3 thoughts on “Towards a World Where Every Child Belongs”
This is a really great column on leadership! I read it once and then went back to read it again. I’ve been pondering team dynamics myself a lot lately and there were several parts of this post that resonated with me and I loved the way you phrased them. This quote particularly struck me as profound in light of some of my own struggles. “There is something to be said for seeing in our whole strength, our unified personality, that even when we come together, we are not just a collection of strengths, but also a collection of struggles and challenges and weaknesses, and that doesn’t necessarily just make us weak – it is also what makes us beautiful.” I, like you, see beauty in both strengths and weaknesses and it is what makes me love my job caring for those in the middle of crisis. Thanks for the great post. I am sure I will be pondering it for days and revisiting your post again!
Thank you so much for the kind words! I’m so proud to be advocating alongside you, Susan!
Every time I go out into the jungle
(my name for the big bad world), I
am always in defence mode. Bad enough being autistic, but being female leads to unwanted attention – which I do not want. I consider myself a person first and everything else belongs further down the list. I can handle “hello”
or “good morning” but yelling “Show us yer tits!” out of a car window or asking “Can I have a dollar for every mile you walk? ” is
crossing the line.

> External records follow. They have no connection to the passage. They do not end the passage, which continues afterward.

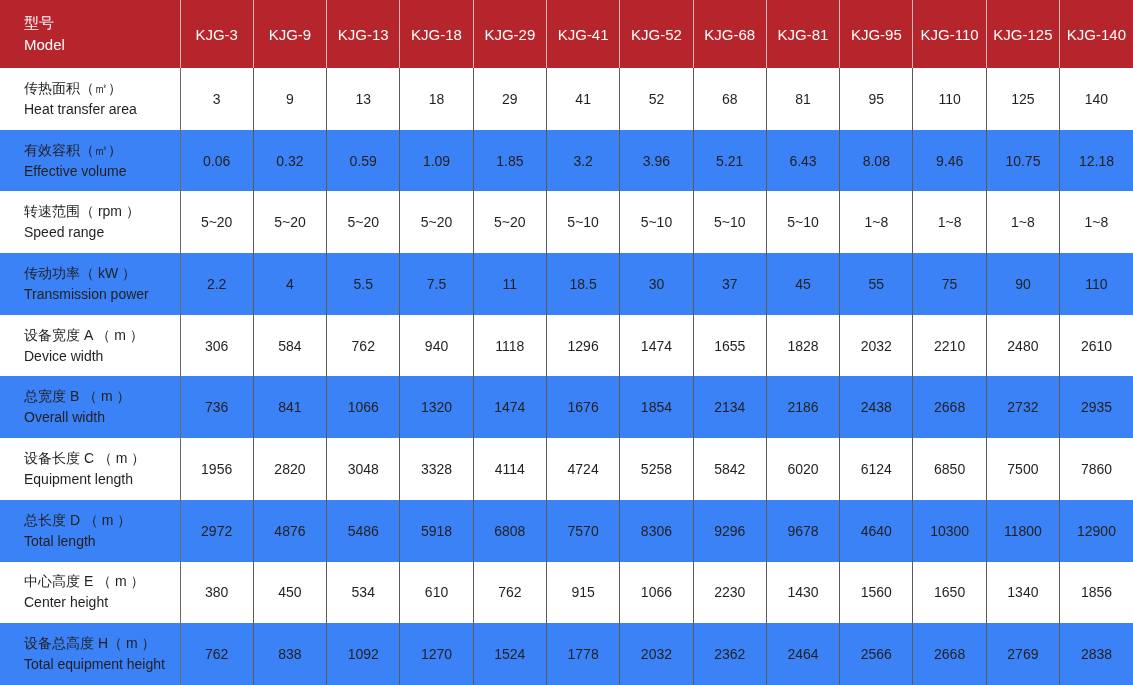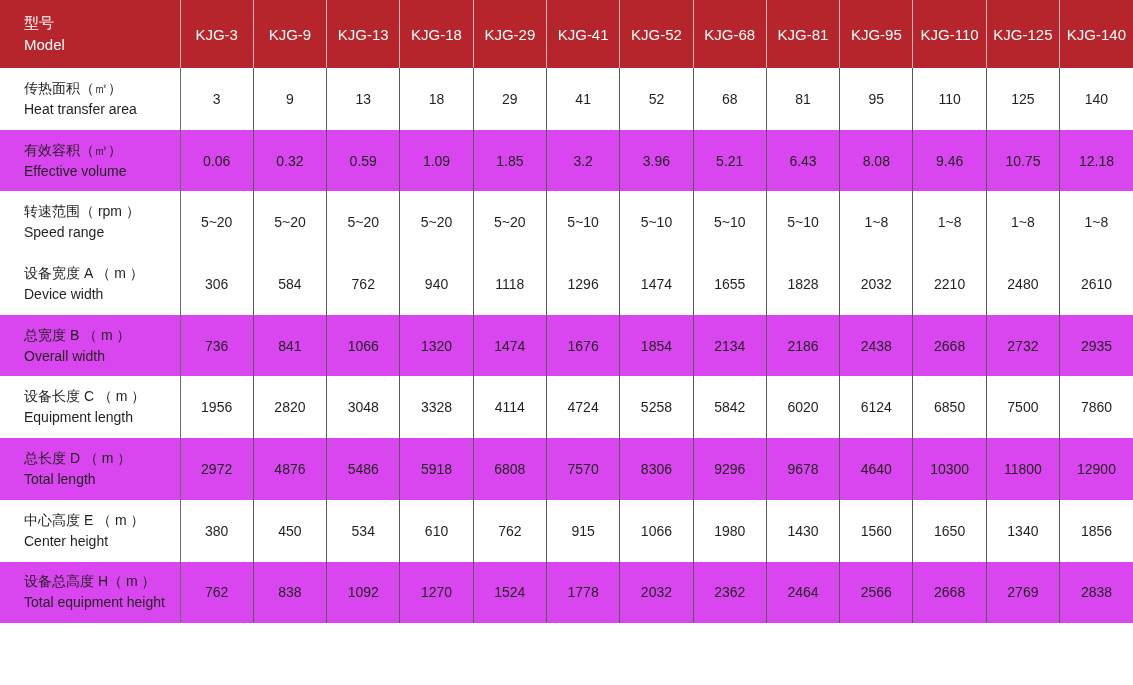"有效容积（㎥）" #spec-table tbody tr.alt { background: #d946ef -> #3b82f6 }
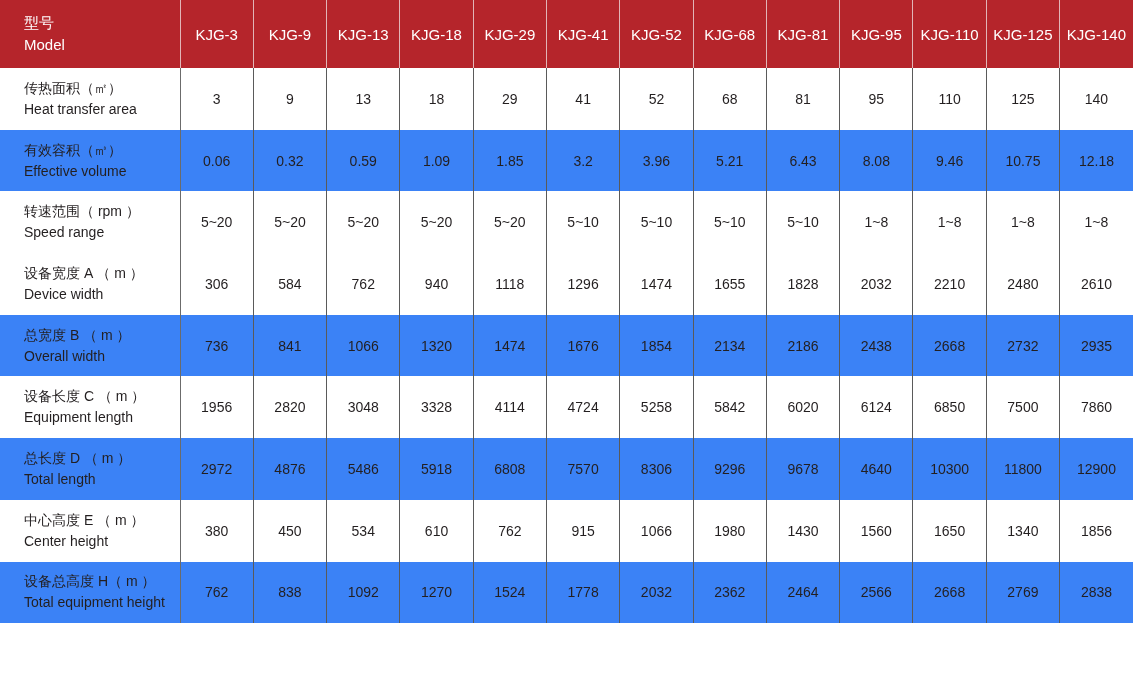"传动功率（ kW ）" tr.alt { html: none -> <tr> <td> <span>传动功率（ kW ）</span> <span>Transmission power</span> </td> <td>2.2</td> <td>4</td> <td>5.5</td> <td>7.5</td> <td>11</td> <td>18.5</td> <td>30</td> <td>37</td> <td>45</td> <td>55</td> <td>75</td> <td>90</td> <td>110</td> </tr> }
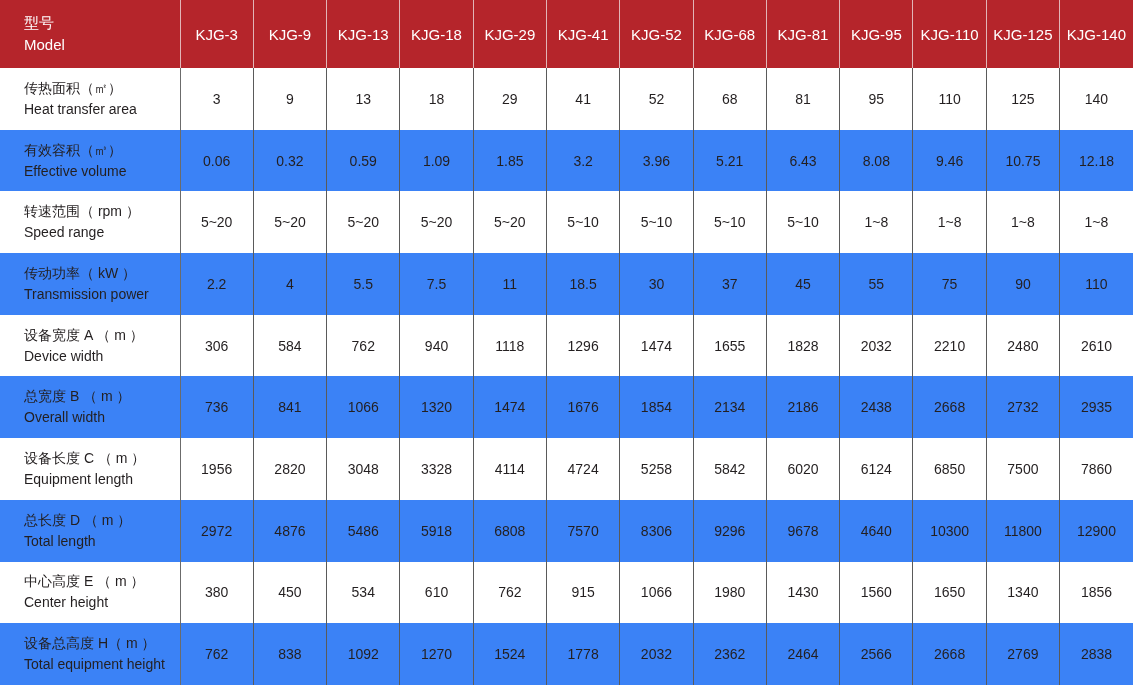"1980" td { text: 1980 -> 2230 }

I know neurotypical women also have to contend with street harassment,
but it’s still wrong. I don’t like having to act like a snarky harpy,
but it makes me uncomfortable when men get off on making unwanted comments. Sometimes I wish I had the power to inflict pain on them, just by thinking about how badly I want to hurt them. No one would believe me – I’d just be told I’m overreacting- so my only choice is to deal with it on my own, in my own way,
with a blast of Taylor Swift or some angry chick rock music.